Between 2012-2014, Dr. Alemán served as an Assistant Vice President for Student Equity and Diversity where he continued creating pathways to higher education and designed and implemented more equitable institutional policies. In late 2014, he executive produced and co-wrote Stolen Education, a documentary about the forgotten history of a little-known federal desegregation court case from the 1950s, Hernandez et al. v. Driscoll Consolidated School District (1957). Stolen Education has been screened at universities and colleges, public libraries and in public schools and was selected for screening at the Ruby Mountain Film Festival in Nevada and the CineSol Film Festival in the Rio Grande Valley of Texas.

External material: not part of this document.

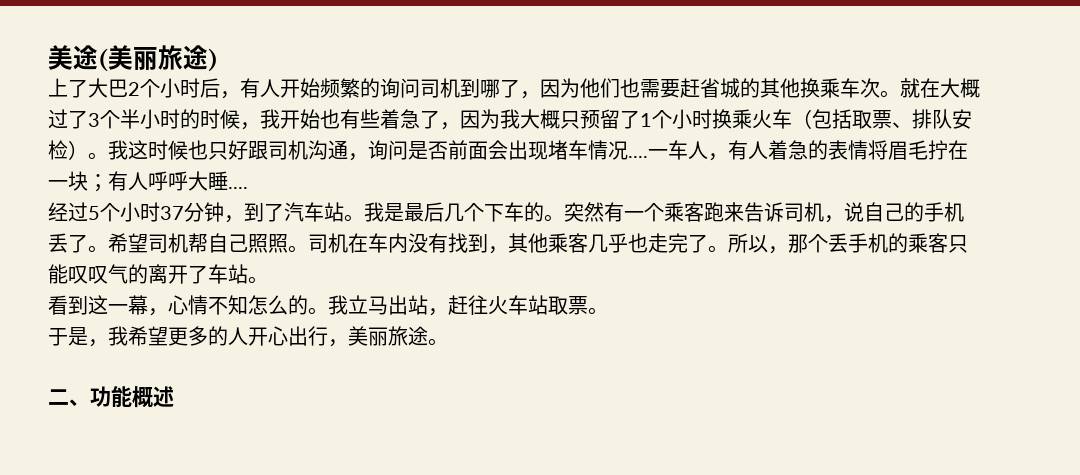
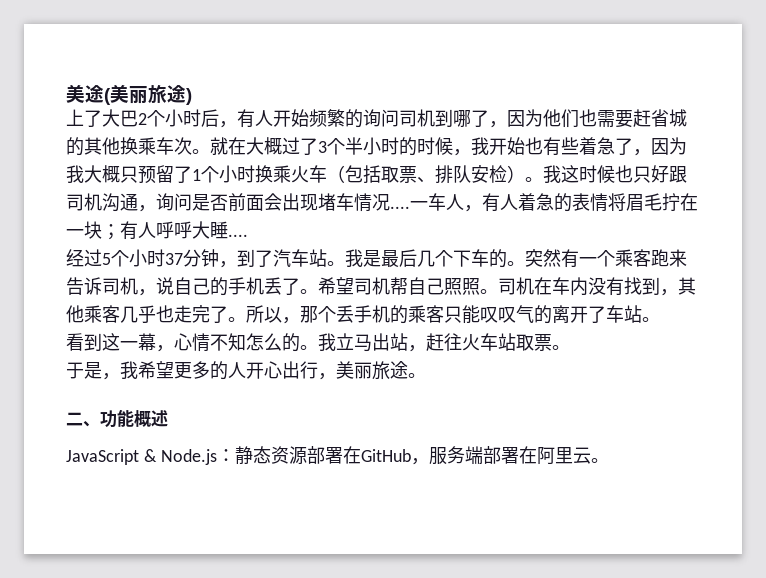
(174, 396) none -> [66,446,609,465] // JavaScript & Node.js：静态资源部署在GitHub，服务端部署在阿里云。

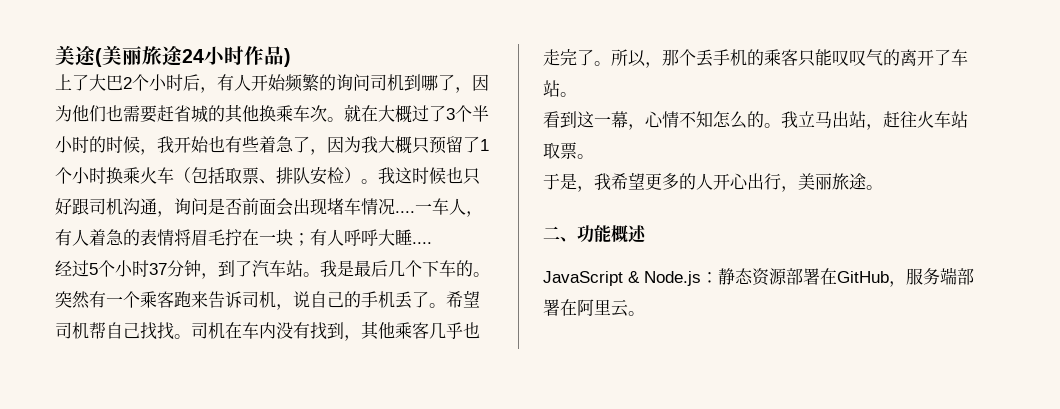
(186, 94) none -> [182,46,284,65] 24小时作品
[444,278,480,295] 照照 -> [140,322,174,340] 找找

Dr. Alemán earned his Ph.D. in Educational Administration, with a concentration in Educational Policy and Planning, from the University of Texas at Austin. While at UT-Austin he also completed a doctoral certification in Mexican American Studies.  He has an undergraduate degree from St. Mary’s University in San Antonio, Texas, and a master’s degree from Columbia University’s School of International and Public Affairs in New York, New York. He has other professional experiences including being employed with the Central Intelligence Agency in Langley, Virginia, the Bronx Borough President’s Office in the Bronx, New York, and the Texas Education Agency in Austin, Texas. During his tenure with the TEA, he managed the state’s facilities and debt allotment programs and was responsible for the accounting and disbursement of approximately $300 million in state funds in 2004. 

A resident and community member of the Woodlawn Lake neighborhood, he resides with his partner and wife, UTSA faculty member, Dr. Sonya M. Alemán, and their three children in San Antonio, Texas.